Why can simple random sampling fail when a population has subgroups?
How does proportionate stratified random sampling determine how many people to sample from each stratum?
What’s the difference between proportionate and disproportionate stratified sampling?
Why might researchers increase the number of people contacted beyond the target sample size?
How is random selection carried out inside each stratum in practice?

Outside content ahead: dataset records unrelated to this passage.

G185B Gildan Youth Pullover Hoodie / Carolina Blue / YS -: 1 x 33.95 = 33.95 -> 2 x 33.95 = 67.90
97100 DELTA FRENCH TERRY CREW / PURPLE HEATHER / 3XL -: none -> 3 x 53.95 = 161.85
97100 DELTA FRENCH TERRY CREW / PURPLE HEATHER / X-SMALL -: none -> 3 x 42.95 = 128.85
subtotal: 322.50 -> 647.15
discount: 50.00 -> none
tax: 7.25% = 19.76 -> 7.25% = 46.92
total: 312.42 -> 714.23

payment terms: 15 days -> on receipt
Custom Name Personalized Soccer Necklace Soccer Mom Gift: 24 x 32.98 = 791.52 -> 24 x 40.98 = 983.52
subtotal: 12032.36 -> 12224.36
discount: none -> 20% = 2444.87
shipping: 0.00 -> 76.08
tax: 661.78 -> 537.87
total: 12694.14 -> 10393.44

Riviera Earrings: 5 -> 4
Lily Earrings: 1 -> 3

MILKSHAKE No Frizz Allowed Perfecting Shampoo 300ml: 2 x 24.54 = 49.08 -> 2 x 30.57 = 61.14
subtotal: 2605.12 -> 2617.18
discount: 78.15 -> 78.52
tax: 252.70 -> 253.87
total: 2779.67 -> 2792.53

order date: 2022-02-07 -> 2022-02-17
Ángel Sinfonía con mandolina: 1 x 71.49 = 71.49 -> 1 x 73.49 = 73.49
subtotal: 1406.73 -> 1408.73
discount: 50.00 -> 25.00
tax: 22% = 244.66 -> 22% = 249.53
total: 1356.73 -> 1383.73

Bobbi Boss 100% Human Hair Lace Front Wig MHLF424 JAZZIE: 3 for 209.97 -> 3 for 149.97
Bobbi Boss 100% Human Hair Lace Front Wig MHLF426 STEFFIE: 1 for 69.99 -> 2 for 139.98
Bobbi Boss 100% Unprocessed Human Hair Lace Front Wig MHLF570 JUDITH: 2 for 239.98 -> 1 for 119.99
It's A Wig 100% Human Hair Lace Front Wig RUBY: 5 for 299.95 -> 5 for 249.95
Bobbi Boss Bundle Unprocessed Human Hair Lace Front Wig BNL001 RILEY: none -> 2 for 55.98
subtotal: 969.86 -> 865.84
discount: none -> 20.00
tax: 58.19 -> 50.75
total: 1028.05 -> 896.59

What requirement must be met for stratified random sampling to work?
Review Questions
- If a study needs 300 responses from a population of 1,550, what sampling fraction is used for proportionate stratified allocation?
- When would disproportionate stratified sampling be preferable to proportionate stratified sampling?
- What information must exist before using a random number generator to select participants within a stratum?
Key Points
- 1
Stratified random sampling splits a population into strata so each subgroup receives adequate representation in the final sample.
- 2
Simple random sampling can miss small subgroups entirely, especially when subgroup sizes vary widely.
- 3
Proportionate stratified sampling allocates sample sizes using the overall sampling fraction (sample size ÷ total population).
- 4
Disproportionate stratified sampling intentionally changes stratum allocations to boost representation of smaller or more important groups.
- 5
Researchers often contact more people than the minimum required to account for nonresponse and still meet response targets.
- 6
Random selection within each stratum requires a complete sampling frame (a full list of elements) for that subgroup.